Dataset excerpts

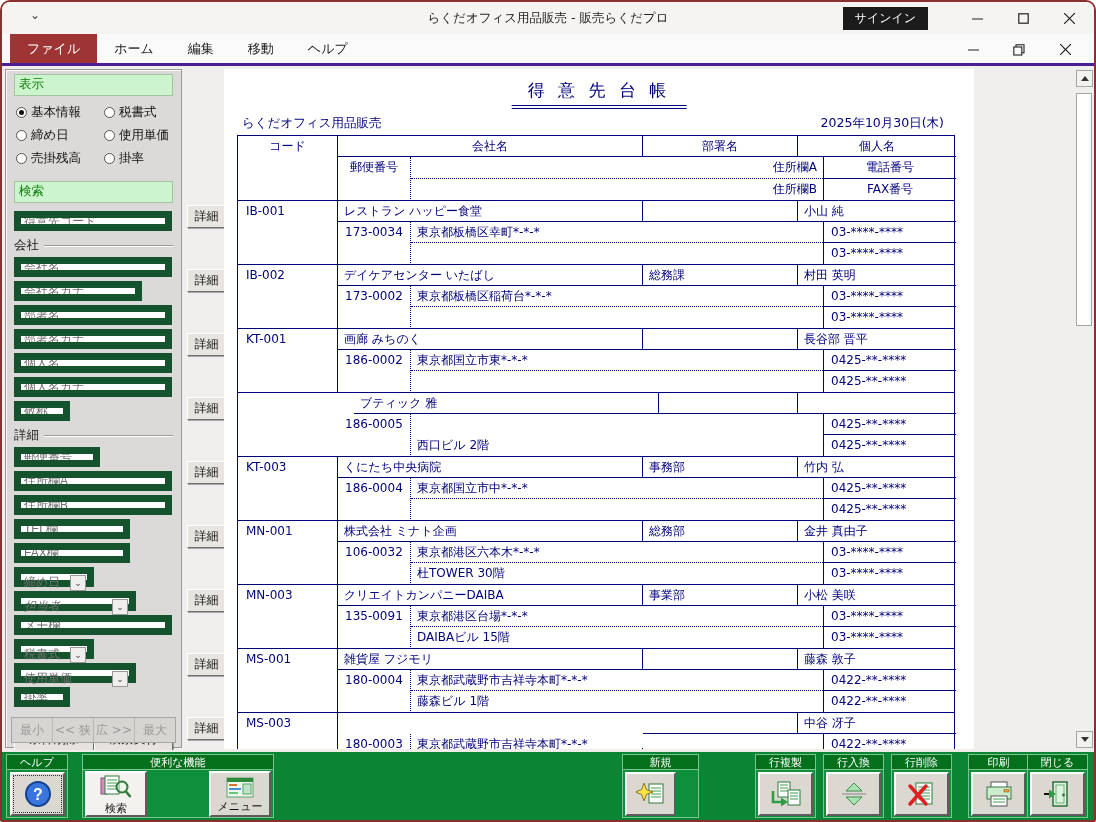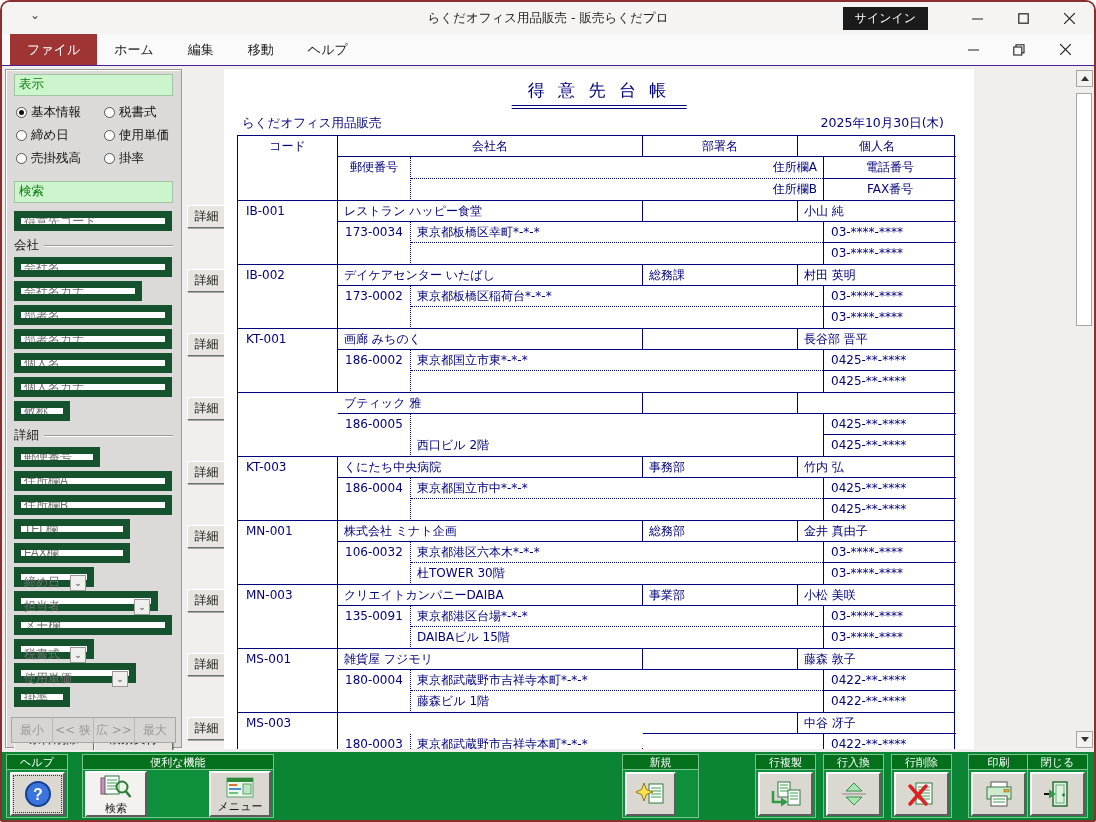"ファイル" .menubar { border-bottom: 1px solid #4c1d95 -> 3px solid #4c1d95 }
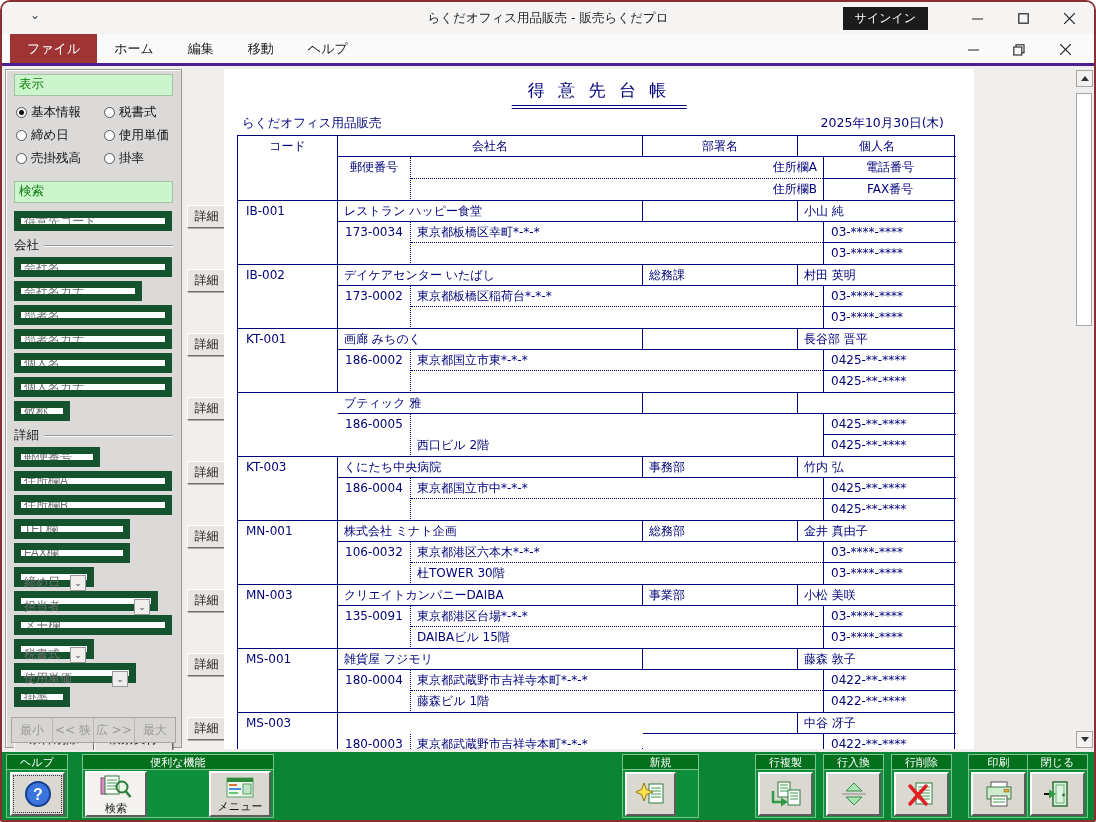"ブティック 雅" div.tc { left: 100px -> 116px }
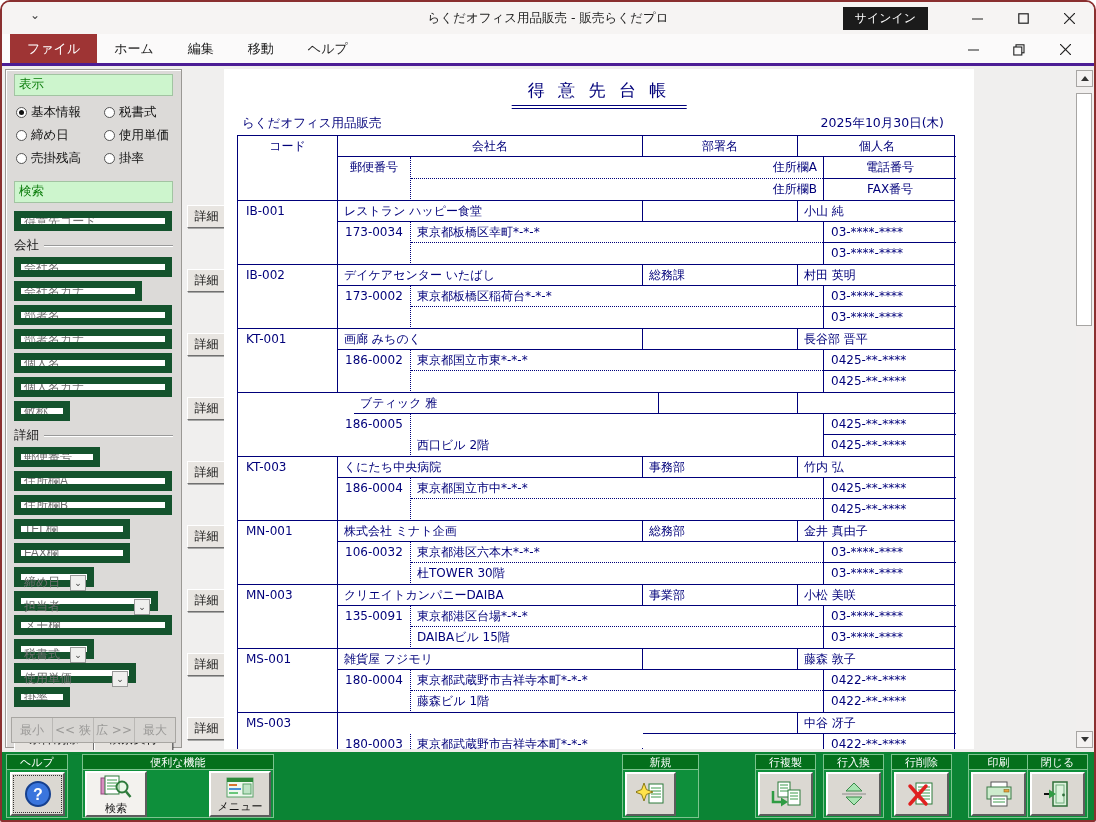"担当者" div.combo { font-style: none -> italic; width: 144px -> 122px }
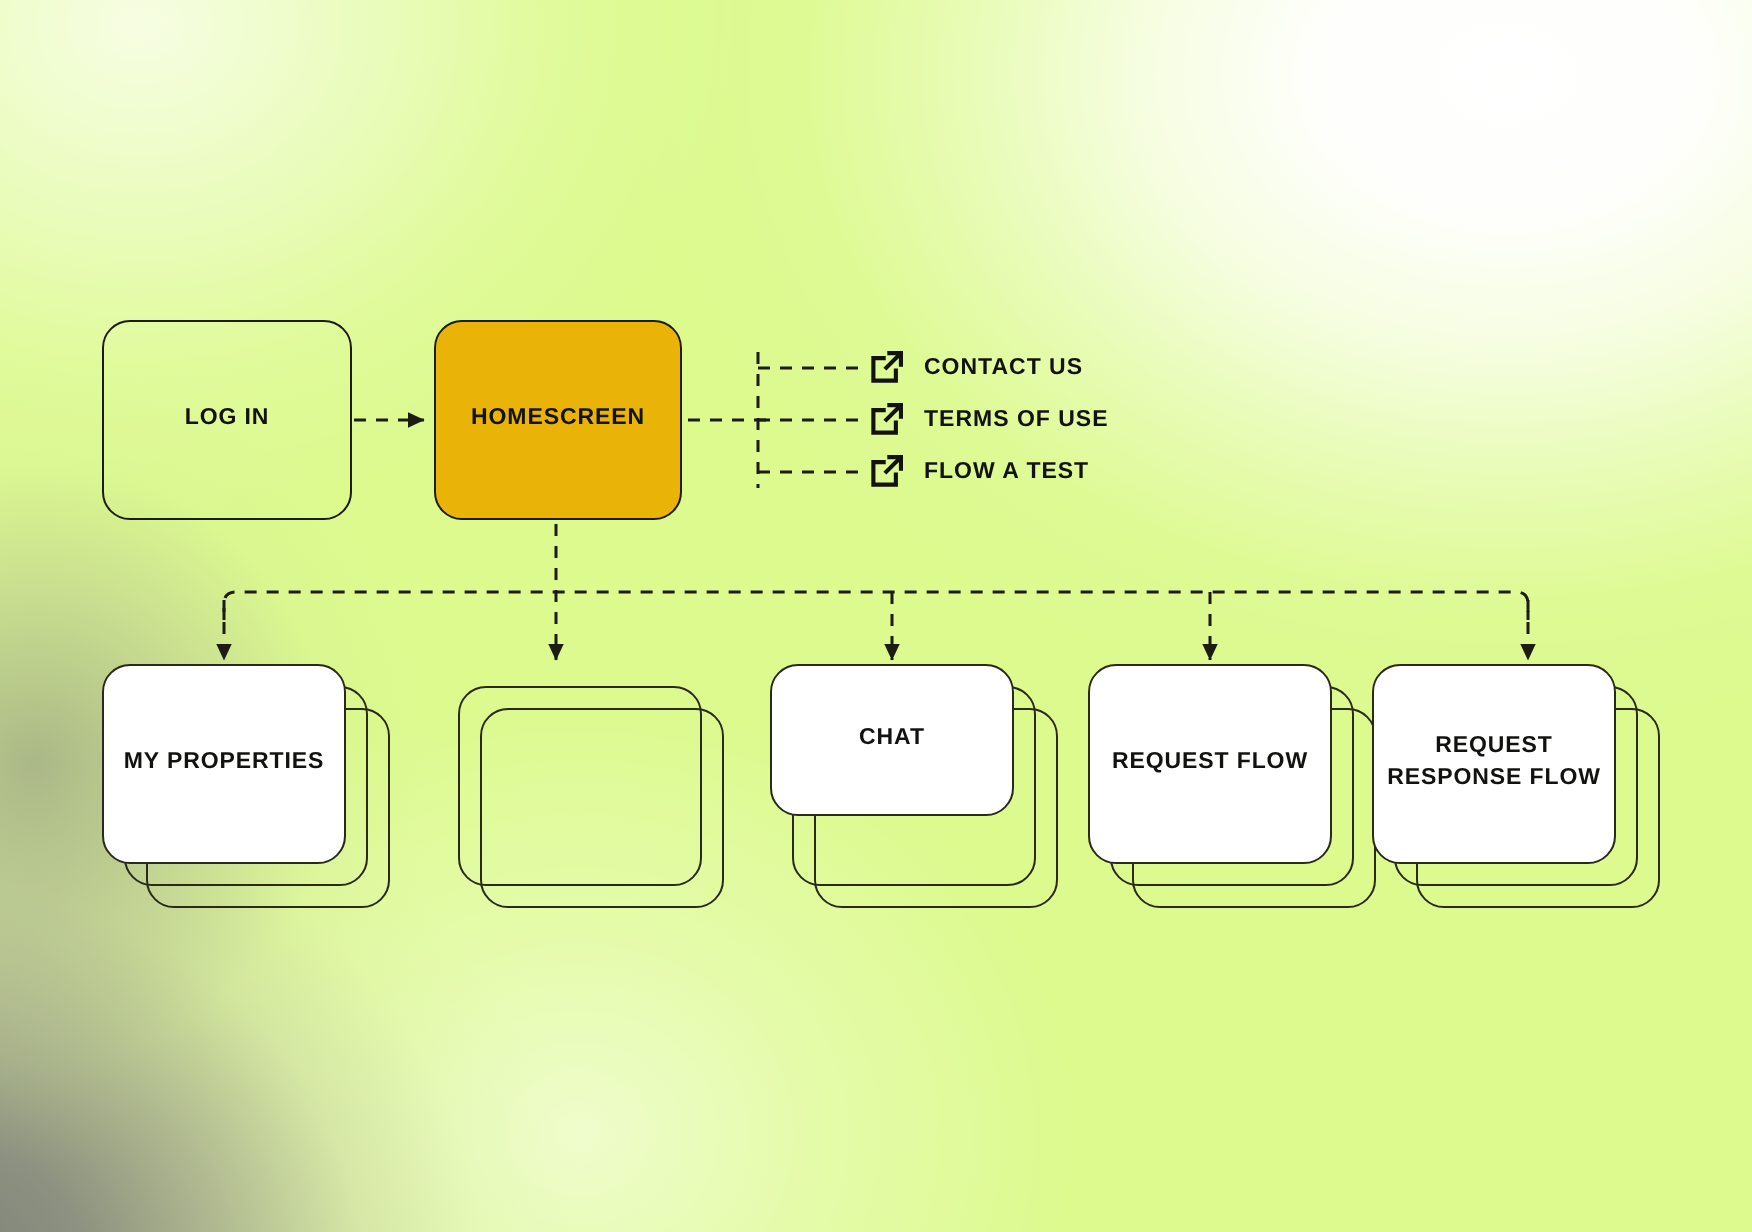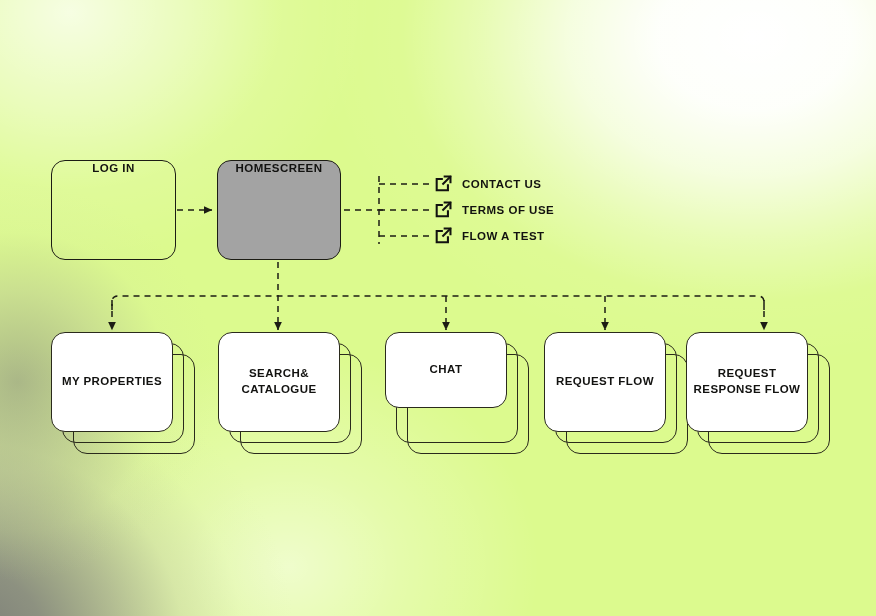"LOG IN" .node { align-items: flex-start -> center }
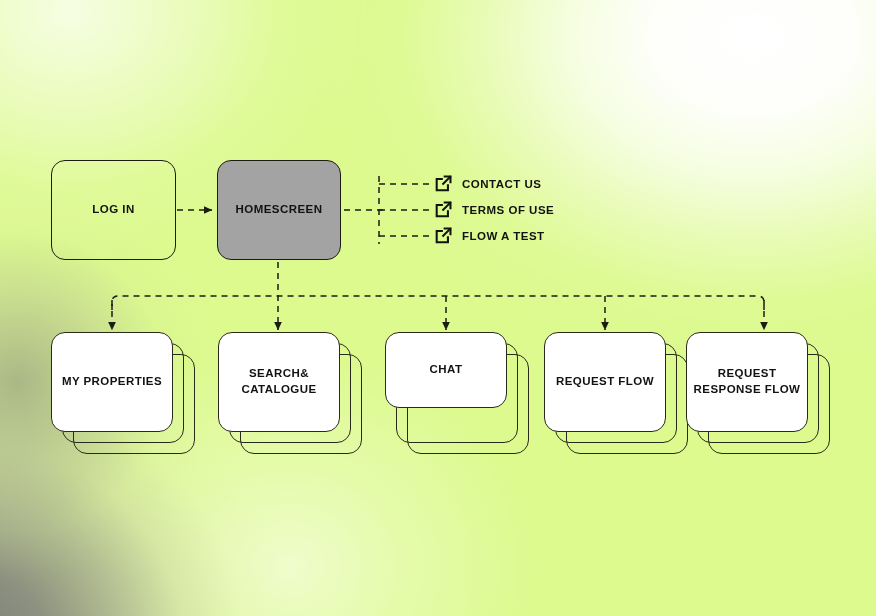"HOMESCREEN" .node-white { background: #a3a3a3 -> #eab308 }
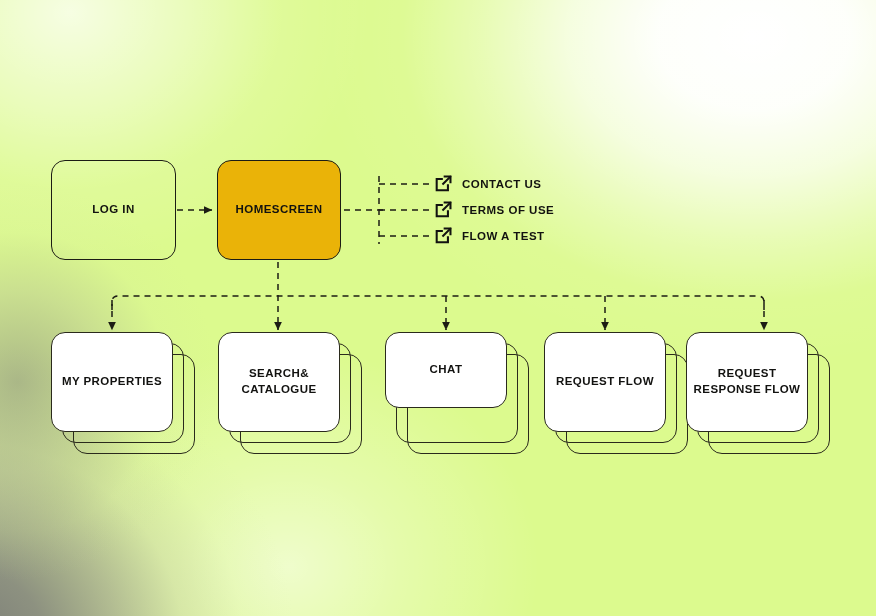"SEARCH&" div.stack-card { html: <div> <span>SEARCH&amp; CATALOGUE</span> </div> -> none }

• _Exercise goal_
Retype the records above exactly, and keep any picture out of what you write.

• _Reply to the exercise_
"ファイル" .menubar { border-bottom: 1px solid #4c1d95 -> 3px solid #4c1d95 }
"ブティック 雅" div.tc { left: 100px -> 116px }
"担当者" div.combo { font-style: none -> italic; width: 144px -> 122px }
"LOG IN" .node { align-items: flex-start -> center }
"HOMESCREEN" .node-white { background: #a3a3a3 -> #eab308 }
"SEARCH&" div.stack-card { html: <div> <span>SEARCH&amp; CATALOGUE</span> </div> -> none }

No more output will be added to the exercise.